Bu görev tanımlamaları arasında “Trafik polisleri keyfine göre ceza kesebilir!” diye bir madde var mı?
Yani, canı sıkılan bir trafik polisi gıcık olduğu ya da inatlaştığı bir vatandaşa, ceza uydurabilir mi?
“Uyduramaz” demeyin, burası Türkiye, burada polisler sadece polis değil, aynı zamanda bir vatandaş düşmanı da olabilir…
 Nasıl mı?
İşte şöyle:
Tarih 3 Temmuz pazar akşamı, saat 19:00 civarı… Yer Yalova Yolu Özdilek kavşağı
Bursa’nın yerel televizyonlarında çalışan tanınmış bir haber spikeri, yakınlarıyla birlikte, yine Bursa’nın tanınmış köftecilerinden birinde yemek yedikten sonra, tam Özdilek kavşağını geçtikten sonra trafik polisi tarafından durduruluyor ve sol şeridi ihlal ettiği gerekçesiyle 199 TL para cezasına çarptırılıyor.
(Tutanağı büyük görmek için üstüne tıklayın)
Bunun öncesinde ise trafik polisinin uyarısıyla aracını sağa çekip, durumu anlamaya çalışan ve ne için durdurulduğunu anlamayan genç sürücü, gerekçeyi öğrendiğinde ise “böyle saçma bir  ceza mı olur?” diye itiraz edince de, polis memurları, 211052 sicil numaralı Ramazan Sevim ile 321777 sicil numaralı E. Ayaş, araçtakilerin (kemerleri takılı olduğu halde) “E madem 199 TL çok geldi, o zaman size kemer takmamaktan 97 TL keseyim” diyerek, aklı sıra ceza indirimi yapmaya çalışmış ve ehliyet-ruhsat istemiş...
Bunun üzerine daha da sinirlenen haber spikeri, “Ehliyet ruhsat vermiyorum, ne yapacaksan yap” diyerek tepkisini koymuş ama 199 TL cezayı yemekten de kurtulamamış…
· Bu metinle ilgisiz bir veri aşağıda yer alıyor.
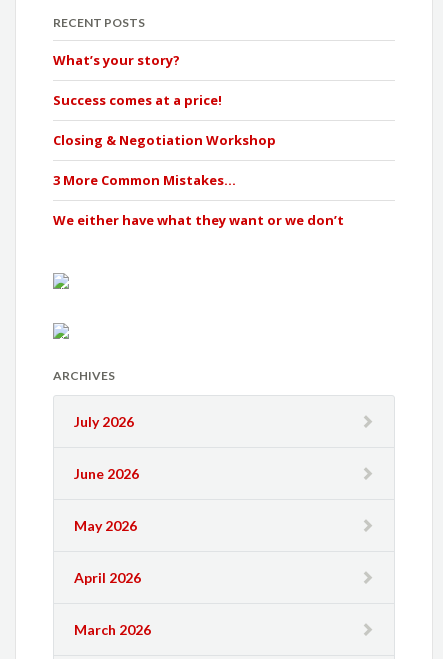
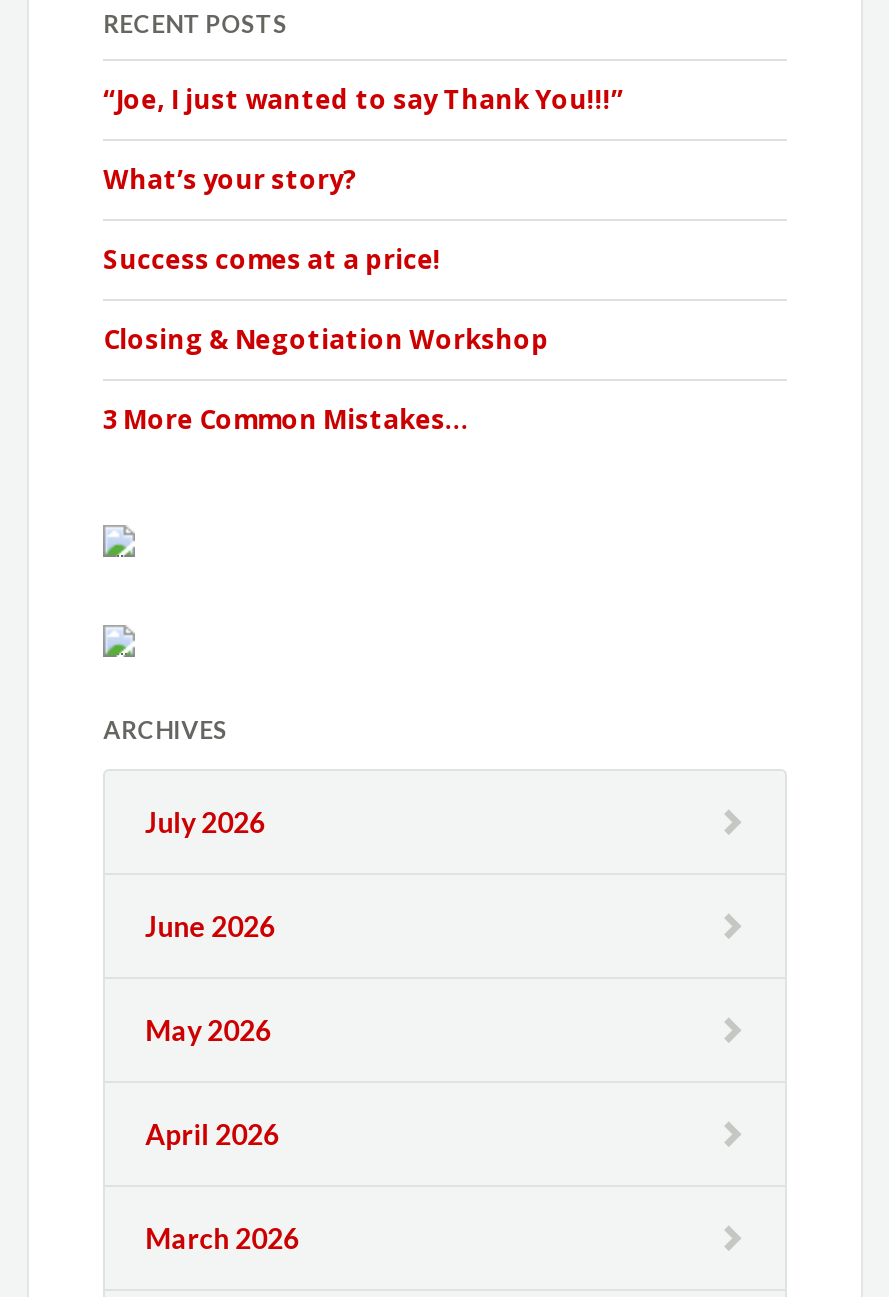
+ “Joe, I just wanted to say Thank You!!!”

moved down: What’s your story? | Success comes at a price! | Closing & Negotiation Workshop | 3 More Common Mistakes…

- We either have what they want or we don’t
Yıllardır, halk arasında konuşulan "Trafik polislerinin doldurmakla yükümlü oldukları bir ceza kesme kotası vardır. O kotayı doldurmak için sürücülere keyfi cezalar keserler" efsanesinin gerçek olduğunu da böylelikle öğrenmiş bulunmaktayız. 

Aynı zamanda bu olay, ülkemizdeki trafik polislerinin işlerini gerektiği gibi yapmadıklarının, amaçlarının trafiği düzenlemek, trafik güvenliği sağlamak olmadığının da kanıtıdır! Trafikte güvenliği sağlamakla yükümlü olan bu memur arkadaşlar, belli ki canları sıkılmış ve “sürücü avına” çıkmışlar, gözlerine kestirdiklerini de akılları sıra cezalandırmaya çalışmışlar!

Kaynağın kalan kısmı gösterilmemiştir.